“You have to accept we will need some friction. We will minimise it but it is an inevitability of our departure”
Michael Gove, Cabinet Office Event
In an article for the Daily Telegraph when he was foreign secretary, Boris Johnson had promised “frictionless trade” with the EU.
However, since the UK left the EU single market and customs union on 31st December 2020, there has been significant friction in our trade with the rest of the world.
Official UK figures published in March 2021 showed the UK recorded a record fall in trade with the EU in January 2021, as the economy struggled with post-Brexit rules and the pandemic.
Goods exports plunged by 41% and imports by 29% as the UK's departure from the EU's single market had a major impact, as did additional bureaucracy and sometimes unexpected costs and taxes.

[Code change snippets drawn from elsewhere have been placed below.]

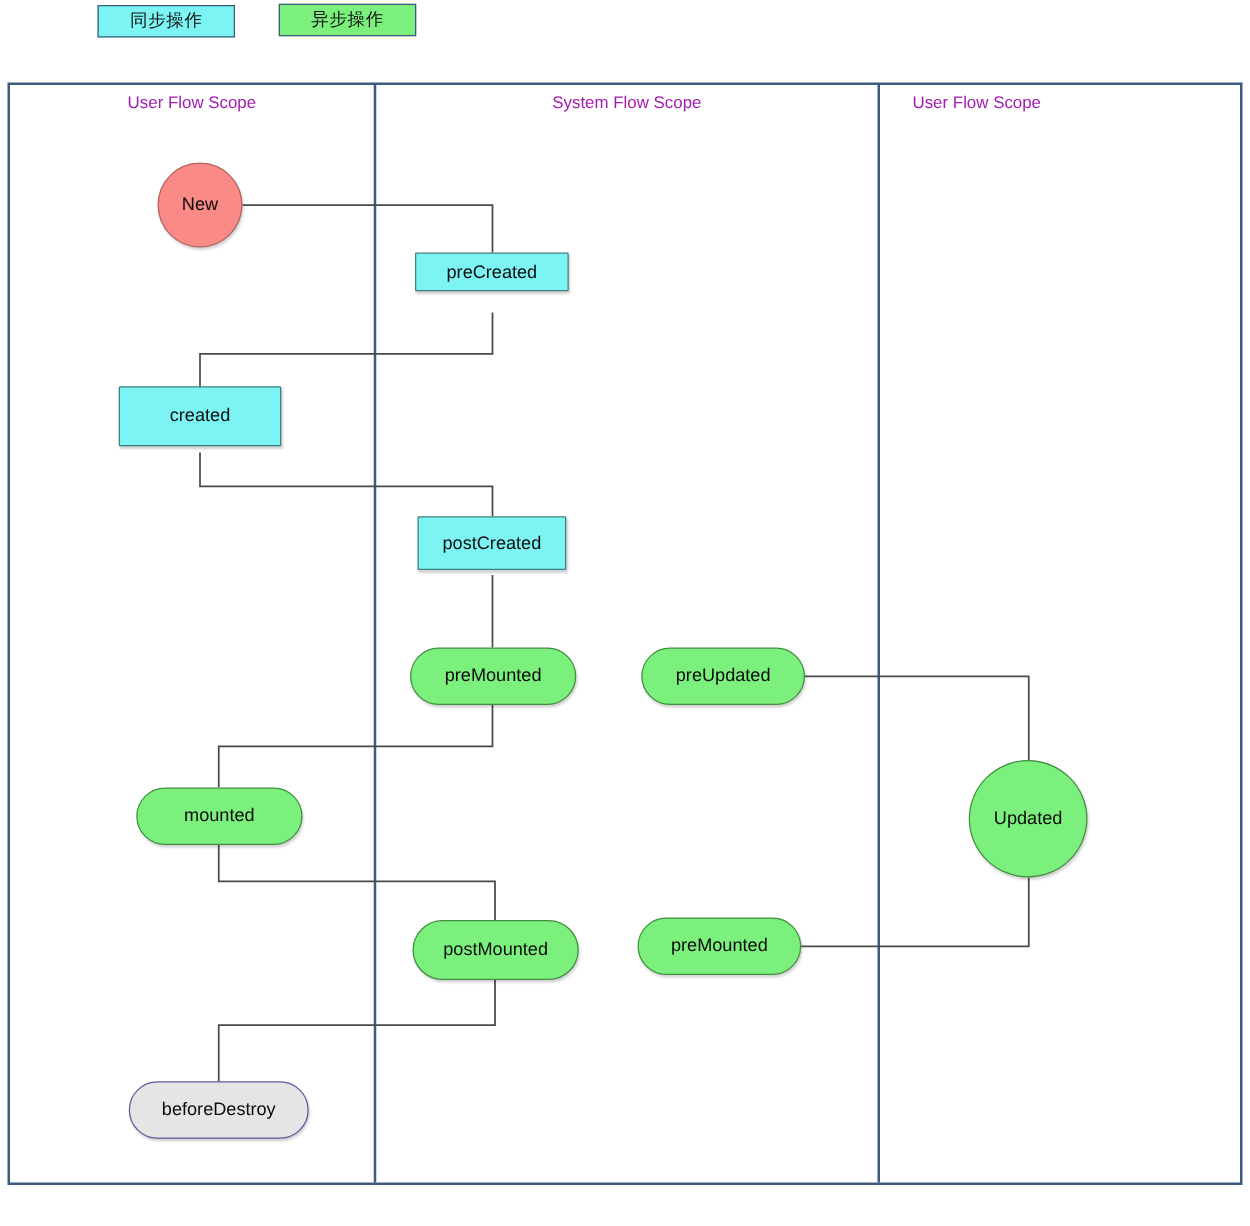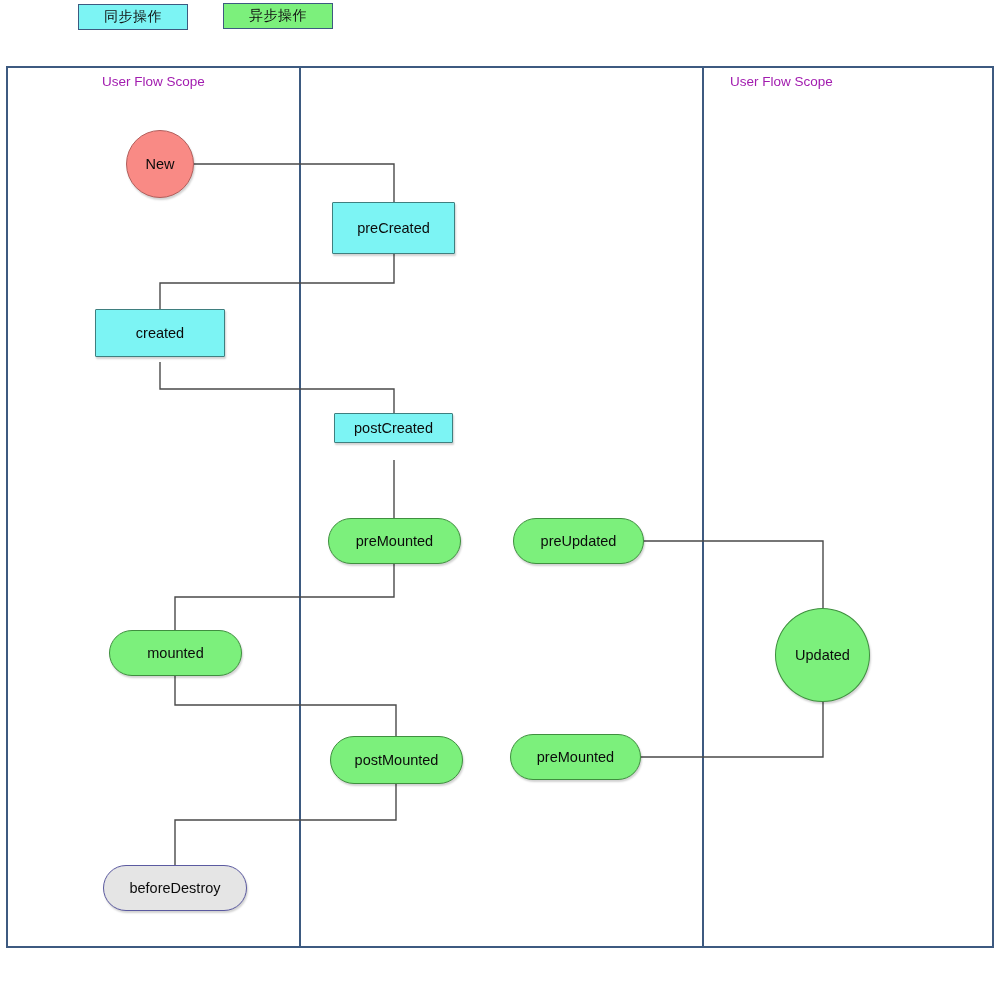--- a/index.html
+++ b/index.html
@@ -97,20 +97,21 @@
   </div>
   <div class="legend-box legend-async">
     <span>异步操作</span>
   </div>
 
   <div class="frame">
     <div class="lane-divider divider-1"></div>
     <div class="lane-divider divider-2"></div>
 
     <div class="lane-title lt-0">User Flow Scope</div>
+    <div class="lane-title lt-1">System Flow Scope</div>
     <div class="lane-title lt-2">User Flow Scope</div>
   </div>
 
   <svg id="wires" viewBox="0 0 1000 981">
     <g fill="none" stroke="#4a4a4a" stroke-width="1.4" stroke-linejoin="miter">
 
       <path d="M194,164 L394,164 L394,202"></path>
 
       <path d="M394,250 L394,283 L160,283 L160,314"></path>
 
@@ -127,29 +128,29 @@
       <path d="M644,541 L823,541 L823,608"></path>
 
       <path d="M823,702 L823,757 L641,757"></path>
     </g>
   </svg>
 
   <div class="node circle fill-red" style="left:126px; top:130px; width:68px; height:68px;">
     <span>New</span>
   </div>
 
-  <div class="node rect fill-cyan" style="left:332px; top:202px; width:123px; height:52px;">
+  <div class="node rect fill-cyan" style="left:332px; top:202px; width:123px; height:31px;">
     <span>preCreated</span>
   </div>
 
   <div class="node rect fill-cyan" style="left:95px; top:309px; width:130px; height:48px;">
     <span>created</span>
   </div>
 
-  <div class="node rect fill-cyan" style="left:334px; top:413px; width:119px; height:30px;">
+  <div class="node rect fill-cyan" style="left:334px; top:413px; width:119px; height:43px;">
     <span>postCreated</span>
   </div>
 
   <div class="node pill fill-green" style="left:513px; top:518px; width:131px; height:46px;">
     <span>preUpdated</span>
   </div>
 
   <div class="node pill fill-green" style="left:328px; top:518px; width:133px; height:46px;">
     <span>preMounted</span>
   </div>

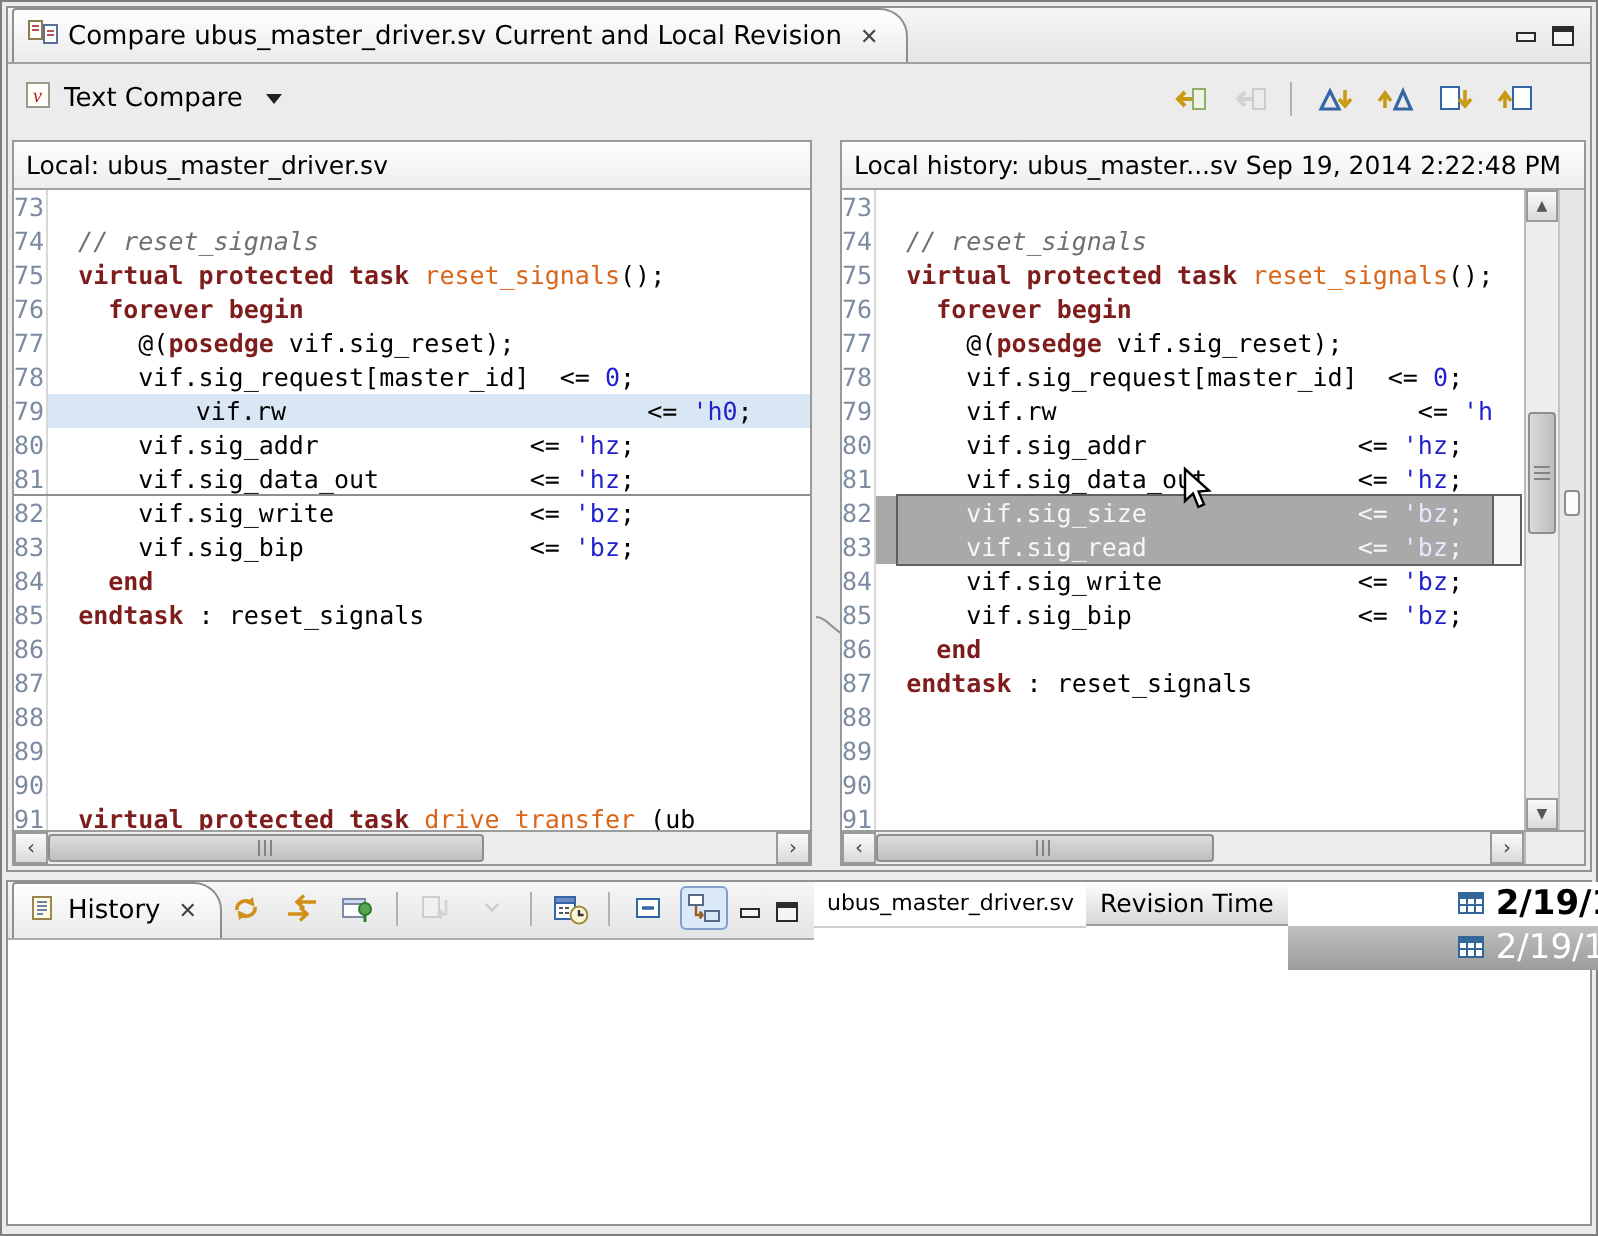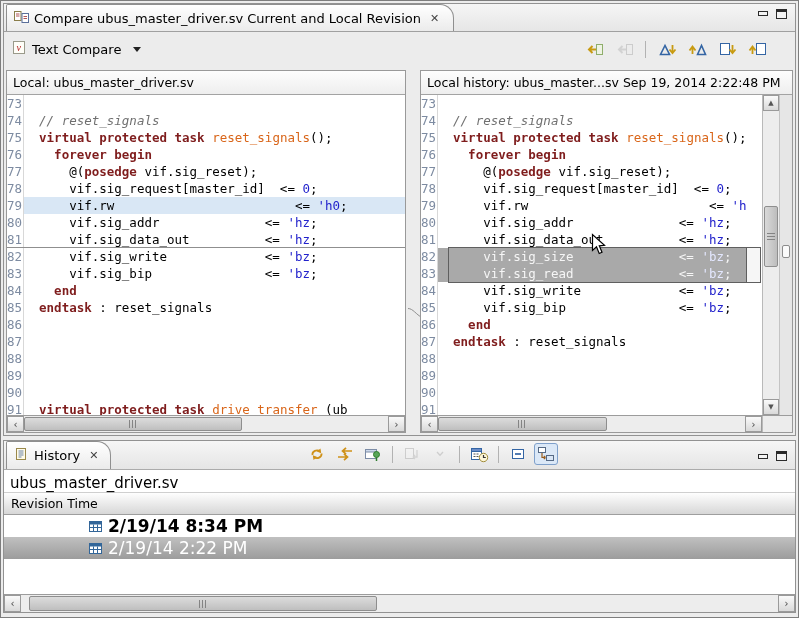--- a/index.html
+++ b/index.html
@@ -2,21 +2,21 @@
 <html style="--keyword: #7f1d1d; --function: #d9661a; --comment: #707070; --literal: #2222cc; --line-highlight: #d9e7f5; --selection-bg: #a9a9a9; --selection-text: #f6f6f6; --accent-gold: #c89b12; --accent-blue: #3465a4;"><head>
 <meta charset="utf-8">
 <style>
   * { box-sizing: border-box; margin: 0; padding: 0; }
   html,body { width:799px; height:618px; }
   body { font-family:"DejaVu Sans","Liberation Sans",sans-serif; background:#e4e2de; position:relative; overflow:hidden; }
   .screen { position:absolute; inset:0; border:1px solid #7d7d7d; background:#ececec; }
 
   
   .compare-part { position:absolute; top:2px; left:2px; right:2px; height:433px; border:1px solid #929292; background:#ececec; }
-  .tabbar { height:28px; display:flex; align-items:center; background:linear-gradient(#f5f5f5,#e6e6e6); border-bottom:1px solid #a0a0a0; padding-left:2px;gap:28px; }
+  .tabbar { height:28px; display:flex; align-items:flex-end; background:linear-gradient(#f5f5f5,#e6e6e6); border-bottom:1px solid #a0a0a0; padding-left:2px;gap:28px; }
   .tab { display:flex; align-items:center; gap:5px; height:27px; padding:0 14px 0 7px; background:linear-gradient(#ffffff,#ebebeb); border:1px solid #8f8f8f; border-bottom:none; border-radius:2px 14px 0 0; font-size:13px; color:#000; }
   .closex { font-size:11px; color:#444; font-weight:bold; margin-left:4px; cursor:default; }
   .win-controls { margin-left:auto; display:flex; align-items:center; gap:8px; padding:0 8px 8px 0; }
   .ico-min { width:10px; height:5px; border:1px solid #2b2b2b; background:#f4f4f4; }
   .ico-max { width:11px; height:10px; border:1px solid #2b2b2b; border-top-width:3px; background:#f4f4f4; }
 
   .cmp-toolbar { height:34px; display:flex; align-items:center; padding:0 8px; background:#ececec; }
   .viewer-sel { display:flex; align-items:center; gap:6px; font-size:13px; }
   .dd-arrow { width:0; height:0; border-left:4px solid transparent; border-right:4px solid transparent; border-top:5px solid #222; margin-left:6px; }
   .cmp-toolbar-right { margin-left:auto; display:flex; align-items:center; gap:6px; padding-right:18px; }
@@ -33,21 +33,21 @@
   .content-row { flex:1; display:flex; min-height:0; position:relative; }
   .codewrap { flex:1; display:flex; min-width:0; position:relative; overflow:hidden; background:#fff; }
   .lnums { width:17px; flex:none; border-right:1px solid #d8d8d8; text-align:right; padding-right:5px; font:12.5px/17px "DejaVu Sans Mono",monospace; color:#7d8ba1; background:#fff; }
   .lnums .ln { height:17px; }
   .coderows { flex:1; min-width:0; overflow:hidden; }
   .crow { height:17px; white-space:pre; font:12.5px/17px "DejaVu Sans Mono",monospace; color:#000; }
   .tok-k { color:var(--keyword,#7f1d1d); font-weight:bold; }
   .tok-f { color:var(--function,#d9661a); }
   .tok-c { color:var(--comment,#707070); font-style:italic; }
   .tok-n { color:var(--literal,#2222cc); }
-  .crow.hl-line { background:var(--line-highlight,#d9e7f5); }
+  .crow.hl-line { background:var(--line-highlight,#d9e7f5);text-align:center; }
   .crow.hl-sel { background:var(--selection-bg,#a9a9a9); }
   .crow.hl-sel span { color:var(--selection-text,#f6f6f6) !important; }
   .crow.hl-sel .tok-n { color:#e4e8ff !important; }
   .diff-underline { position:absolute; left:0; right:0; top:152px; height:1px; background:#8f8f8f; z-index:3; }
   .sel-frame { position:absolute; left:27px; right:0; top:152px; height:36px; border:1px solid #5f5f5f; pointer-events:none; z-index:3; }
 
   .bracketcol { width:15px; flex:none; background:#fff; position:relative; }
   .bracket-box { position:absolute; left:-1px; right:1px; top:152px; height:36px; background:#f6f6f6; border:1px solid #5f5f5f; }
 
   .vscroll { width:17px; flex:none; display:flex; flex-direction:column; border-left:1px solid #b9b9b9; background:#ececec; }
@@ -62,25 +62,25 @@
   .hscroll { flex:1; display:flex; background:#ededed; min-width:0; }
   .hbtn { width:17px; flex:none; border:1px solid #9a9a9a; background:linear-gradient(#fafafa,#d9d9d9); font-size:10px; color:#444; display:flex; align-items:center; justify-content:center; }
   .htrack { flex:1; position:relative; background:#ededed; min-width:0; }
   .hthumb { position:absolute; top:1px; bottom:1px; background:linear-gradient(#dcdcdc,#bfbfbf); border:1px solid #8e8e8e; border-radius:2px; display:flex; align-items:center; justify-content:center; }
   .vgrip { width:8px; height:8px; background:repeating-linear-gradient(90deg,#848484 0 1px,transparent 1px 3px); }
   .corner { width:30px; flex:none; background:#ececec; border-left:1px solid #b9b9b9; }
 
   .center-gutter { position:absolute; left:404px; width:14px; top:90px; bottom:21px; }
 
   
-  .history-part { position:absolute; top:439px; left:2px; right:2px; bottom:4px; border:1px solid #929292; background:#fff; display:flex; flex-direction:column; }
+  .history-part { position:absolute; top:439px; left:2px; right:2px; bottom:4px; border:1px solid #929292; background:#fff; display:flex; flex-direction:row; }
   .htabbar { height:29px; flex:none; display:flex; align-items:flex-end; background:linear-gradient(#f6f6f6,#e5e5e5); border-bottom:1px solid #ababab; padding-left:2px; }
   .htab { display:flex; align-items:center; gap:5px; height:28px; padding:0 12px 0 7px; background:linear-gradient(#ffffff,#ebebeb); border:1px solid #8f8f8f; border-bottom:none; border-radius:2px 14px 0 0; font-size:13px; }
   .htoolbar { margin-left:auto; display:flex; align-items:center; gap:4px; padding:0 6px 4px 0; }
-  .file-label { height:23px; flex:none; font-size:15px; padding:4px 6px; border-bottom:1px solid #cfcfcf; background:#fff; }
+  .file-label { height:23px; flex:none; font-size:11px; padding:4px 6px; border-bottom:1px solid #cfcfcf; background:#fff; }
   .col-header { height:22px; flex:none; font-size:12.5px; padding:3px 7px; background:linear-gradient(#fefefe,#d7d7d7); border-bottom:1px solid #9e9e9e; }
   .hrows { flex:none; }
   .hrow { height:22px; display:flex; align-items:center; gap:6px; padding-left:85px; font-size:17px; background:#fff; color:#000; }
   .hrow.bold { font-weight:bold; }
   .hrow.selected { background:linear-gradient(#c0c0c0,#9c9c9c); color:#fff; }
   .hist-space { flex:1; background:#fff; }
   .hist-bottom { height:18px; flex:none; display:flex; border-top:1px solid #9c9c9c; background:#ededed; }
 
   .thumb-left { left:0; width:60%; }
   .thumb-right { left:0; width:55%; }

Nearly a quarter of small UK firms surveyed said they had temporarily halted sales with the EU because of post-Brexit rules, according to a report by the Federation of Small Businesses in late March.
Figures released on March 18th 2021 by Ireland's Central Statistics Office said imports from Great Britain fell by 65% in January 2021 compared to a year earlier. Recent German figures showed imports from the UK dropped by 56%, while exports were down by nearly a third.
Trade between Great Britain and Northern Ireland has also experienced new barriers under divorce deal arrangements designed to protect an open north-south border on the island of Ireland. The EU has begun legal action against the UK after the British government unilaterally extended a grace period on some food checks.
Johnson’s promise was further shown to be empty when, three years after his promise of “frictionless trade” , Gove said: “you have to accept we will need some friction. We will minimise it but it is an inevitability of our departure”.
One more example of Boris Johnson misleading the public about the effect of Brexit trading arrangements.